- Born: 22 October 1985 (age 40) Kraków, Poland
- Occupations: Broadcaster; Journalist; Computer scientist;
- Years active: 2017–present
- Known for: Formula 1; Football;
- Notable work: Canal+; Orange Sport; Viaplay; GRADIS;

= Kamila Kotulska =

Polish sports journalist and broadcaster (born 1985)

Kamila Kotulska (born 22 October 1985) is a Polish sports journalist and broadcaster. She has worked as an expert on Formula One motor racing for the broadcaster Viaplay and for Orange Sport and Canal+ Sport on motor racing, football, tennis and winter sport. Kotulska has also worked in accounting and outscouring at IBM and as General Manager of Sales and Marketing at startup lighting company Gradis.

==Biography==
Kotulska was born on 22 October 1985, and comes from Kraków. She graduated from the Krakow University of Economics with a degree in Computer Science and Econometrics and completed her post-graduate studies at the AGH University of Krakow with a degree in Financial Mathematics and Internet Marketing.

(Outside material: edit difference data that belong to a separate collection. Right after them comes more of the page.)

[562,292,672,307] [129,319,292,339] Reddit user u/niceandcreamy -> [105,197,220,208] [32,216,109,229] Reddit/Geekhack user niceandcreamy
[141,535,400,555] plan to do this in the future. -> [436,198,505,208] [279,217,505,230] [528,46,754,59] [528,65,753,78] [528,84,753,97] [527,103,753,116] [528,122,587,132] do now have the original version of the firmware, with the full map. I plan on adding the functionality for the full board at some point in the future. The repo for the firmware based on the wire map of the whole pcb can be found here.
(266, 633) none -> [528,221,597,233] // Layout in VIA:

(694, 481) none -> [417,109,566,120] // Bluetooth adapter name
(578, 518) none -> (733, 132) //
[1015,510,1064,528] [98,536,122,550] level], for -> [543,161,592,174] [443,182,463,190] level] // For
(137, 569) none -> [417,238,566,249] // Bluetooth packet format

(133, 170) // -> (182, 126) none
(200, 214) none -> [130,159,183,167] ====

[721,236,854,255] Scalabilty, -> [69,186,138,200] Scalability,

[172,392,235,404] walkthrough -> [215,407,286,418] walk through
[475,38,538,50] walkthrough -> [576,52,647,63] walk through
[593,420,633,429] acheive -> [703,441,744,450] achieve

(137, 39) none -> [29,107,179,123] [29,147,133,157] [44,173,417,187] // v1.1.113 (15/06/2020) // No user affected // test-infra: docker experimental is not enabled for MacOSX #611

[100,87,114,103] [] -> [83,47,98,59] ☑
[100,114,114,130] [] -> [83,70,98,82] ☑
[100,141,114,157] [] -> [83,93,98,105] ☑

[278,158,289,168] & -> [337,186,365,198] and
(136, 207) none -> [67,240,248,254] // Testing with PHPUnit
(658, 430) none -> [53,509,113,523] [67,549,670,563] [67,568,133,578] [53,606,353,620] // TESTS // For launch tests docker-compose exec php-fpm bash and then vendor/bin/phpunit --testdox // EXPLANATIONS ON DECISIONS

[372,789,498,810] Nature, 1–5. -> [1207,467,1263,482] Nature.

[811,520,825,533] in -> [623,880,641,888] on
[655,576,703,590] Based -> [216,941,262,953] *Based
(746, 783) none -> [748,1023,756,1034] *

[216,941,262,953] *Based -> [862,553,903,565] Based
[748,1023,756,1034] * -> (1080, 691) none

Kotulska worked at IBM, where she had responsibility for accounting and outsourcing, and also as General Manager of Sales and Marketing at lighting company Gradis, a startup company founded by her father. She. She began her career in journalism as a reporter and presenter for Orange Sport and on several programmes for Canal+ Sport such as Liga+ Extra. Kotulsuka also created and edited video content and also worked in marketing and public relations. She focused on Formula One motor racing, other motorsports, tennis and winter sport and worked for Telewizja Polska. Between October 2017 and January 2022, she was employed by the broadcasting production company Ekstraklasa Live Park. Kotulska worked in configuring or monitoring the operating parameters of individual devices during Ekstraklasa football matches.

In February 2023, following the acquisition of the Polish broadcasting rights of Formula One by Viaplay from Eleven Sports, Kotulska was announced as a member of the company's editorial team as an expert. Kamila Kotulska knew the head of Viaplay's sports editorial office, Paweł Wilkowicz from her days at Orange Sport. When he was establishing the F1 editorial team, he approached her about working with him, remembering her passion for the sport. She works live from the studio.